Em Petrópolis visitei o Museu Imperial e a Catedral S. Pedro de Alcântara, uma linda construção neogótica. O Palácio imperial é um múseu histórico temático localizado no centro histórico de Petrópolis, funcionava como palácio de verão do imperador D. Pedro II. Em 1943, apartir de um decreto de Getúlio Vargas, o palácio foi transformado em museu preservanto a memória da monarquia brasileira. Grande parte da decoração do pálacio foi preserva, mobilías, lustres, pisos e pedras nobres foram conservadas reconstituindo os ambientes originais de quando o palácio era habitado pela família real.
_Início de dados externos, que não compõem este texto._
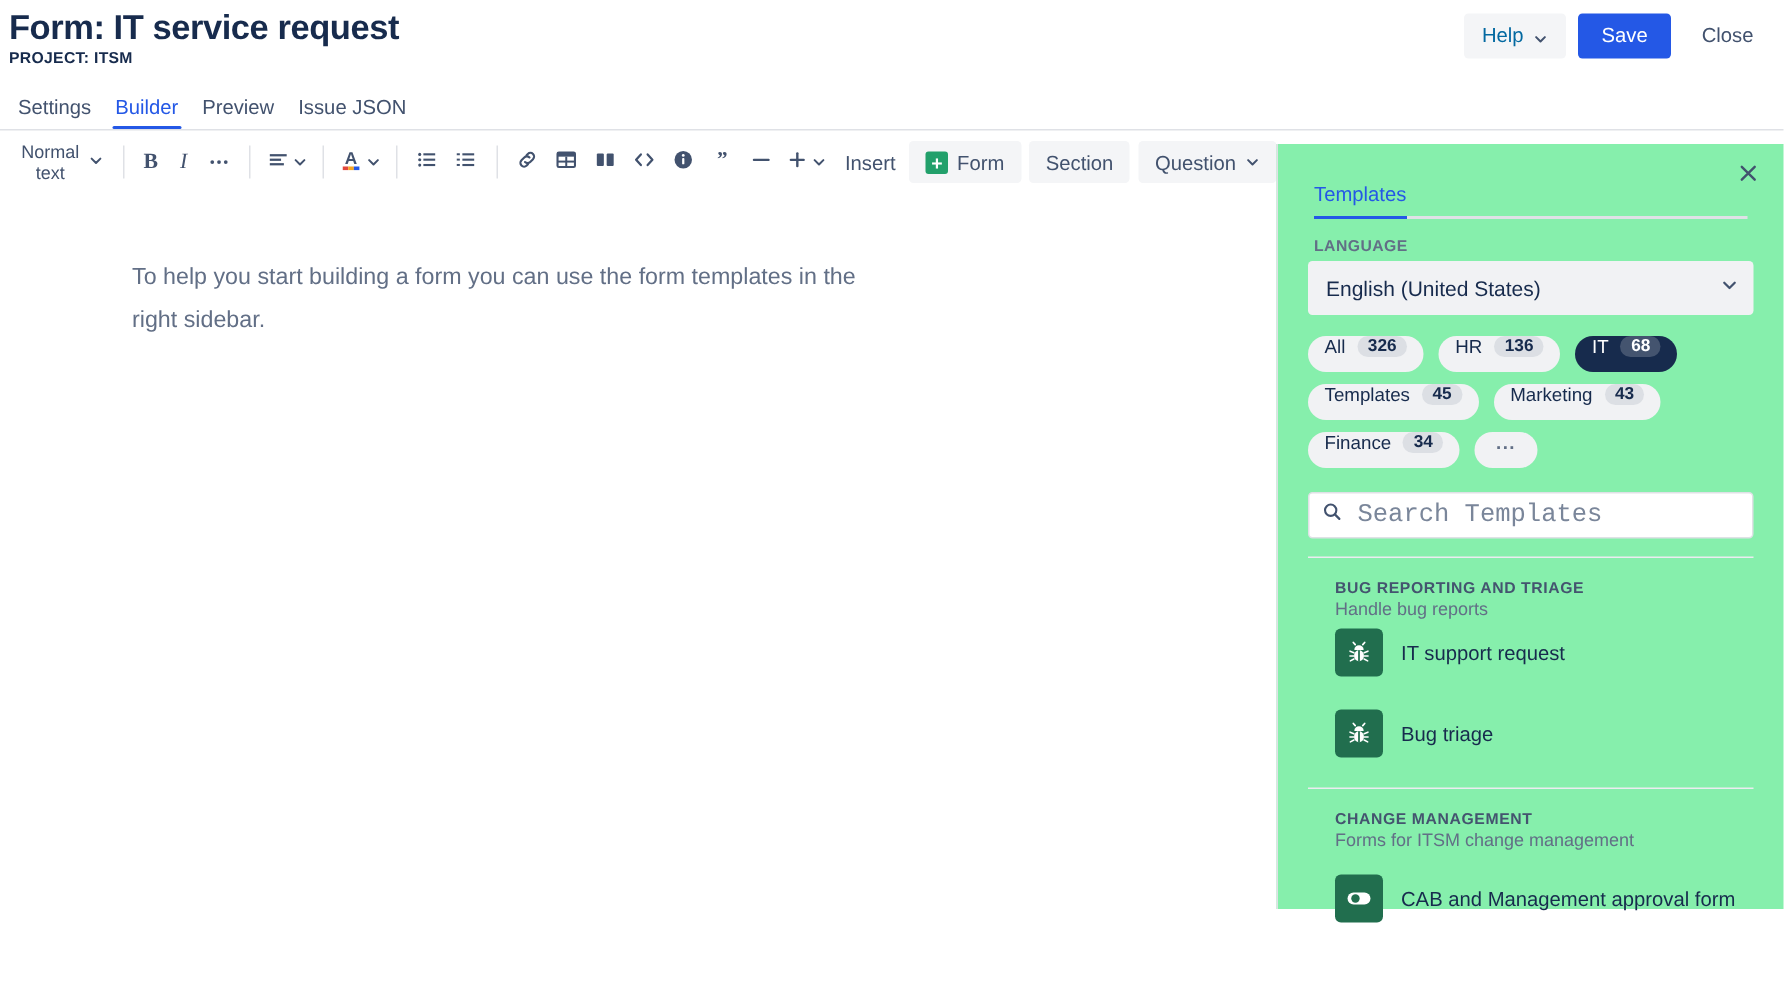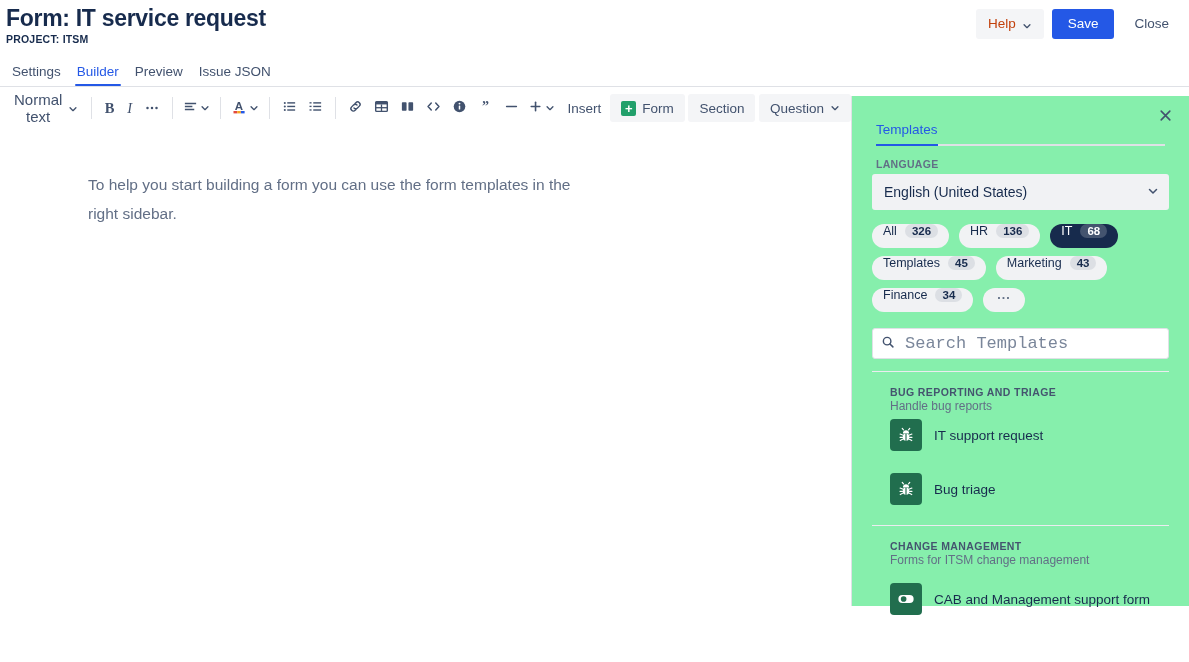--- a/index.html
+++ b/index.html
@@ -29,21 +29,21 @@
   .header-actions {
     position: absolute; right: 8px; top: 9px;
     display: flex; align-items: center; gap: 8px;
   }
   .btn {
     border: none; border-radius: 3px; cursor: pointer;
     font-family: "Liberation Sans", sans-serif;
     font-size: 13.5px; font-weight: 500;
     padding: 7px 12px; line-height: 16px;
   }
-  .btn-subtle { background: #F4F5F7; color: #c2410c; display: flex; align-items: center; gap: 6px; }
+  .btn-subtle { background: #F4F5F7; color: #0369a1; display: flex; align-items: center; gap: 6px; }
   .btn-primary { background: #2458E6; color: #ffffff; padding: 7px 16px; font-weight: 500; }
   .btn-plain { background: transparent; color: #42526E; }
   .chev { display: inline-block; width: 10px; height: 10px; }
 
   
   .tabbar {
     position: absolute; top: 58px; left: 0; width: 1189px; height: 29px;
     border-bottom: 1px solid #DFE1E6;
     display: flex; align-items: flex-end; padding-left: 4px;
   }
@@ -62,21 +62,21 @@
   .toolbar {
     position: absolute; top: 88px; left: 0; width: 851px; height: 40px;
     display: flex; align-items: center; padding-left: 6px; gap: 0;
   }
   .tb-item {
     display: flex; align-items: center; justify-content: center;
     height: 28px; border-radius: 3px; cursor: pointer;
     color: #42526E; background: transparent; border: none;
     font-family: "Liberation Sans", sans-serif;
   }
-  .tb-text { font-size: 15px; padding: 0 6px 0 8px; gap: 6px; justify-content: space-between; }
+  .tb-text { font-size: 12px; padding: 0 6px 0 8px; gap: 6px; justify-content: space-between; }
   .tb-icon { width: 26px; }
   .tb-icon-wide { width: 34px; gap: 2px; }
   .tb-sep { width: 1px; height: 22px; background: #DFE1E6; margin: 0 7px; }
   .tb-btn-grey {
     background: #F4F5F7; color: #42526E; font-size: 13.5px; font-weight: 500;
     padding: 0 11px; height: 28px; border-radius: 3px; cursor: pointer; border: none;
     display: flex; align-items: center; gap: 6px;
     font-family: "Liberation Sans", sans-serif;
   }
   .form-plus {
@@ -493,17 +493,17 @@
     <div class="tpl-group-title">CHANGE MANAGEMENT</div>
     <div class="tpl-group-sub">Forms for ITSM change management</div>
 
     <div class="tpl-item" style="margin-top:10px">
       <span class="tpl-icon">
         <svg width="20" height="20" viewBox="0 0 22 22">
           <rect x="2.6" y="6.6" width="16.8" height="8.8" rx="4.4" fill="#fff"></rect>
           <circle cx="8.4" cy="11" r="3.1" fill="#216E4E"></circle>
         </svg>
       </span>
-      <span class="tpl-name">CAB and Management support form</span>
+      <span class="tpl-name">CAB and Management approval form</span>
     </div>
   </div>
 
 </div>
 
 </body></html>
Estão abrigadas no museu peças importantes da nossa história, como a coroa de D. Pedro II, a caneta usada pela Princesa Isabel na abolição da escravatura, joias imperiais etc. A biblioteca do museu preserva um importante acervo sobre história e arte em geral, incluido obras raras e documentos originais relacionados a nossa história.O Museu Imperial é hoje p mais vistado do país.
| Museu Imperial - Petrópolis |
| Catedral S. Pedro de Alcântara - Pe |
| Centro Cultural do Banco do Brasil - Rio |
Concluo que a existência do patrimônio arquitetônico/histórico nas grandes cidades é um desafio para os arquitetos e urbanistas atuais. Até alguns anos atrás, com o objetivo de resolver problemas de trânsito e espaço urbano, muitas decisões mal planejadas acabaram atingindo de forma irreparável este patrimônio. Contudo, isso tem mudado e uma nova visão de conservação e utilização destes espaços tem garantido sua existência nas nossas cidades por mais tempo.
Este foi o meu primeiro post e prometo ser menos extenso nos próximos.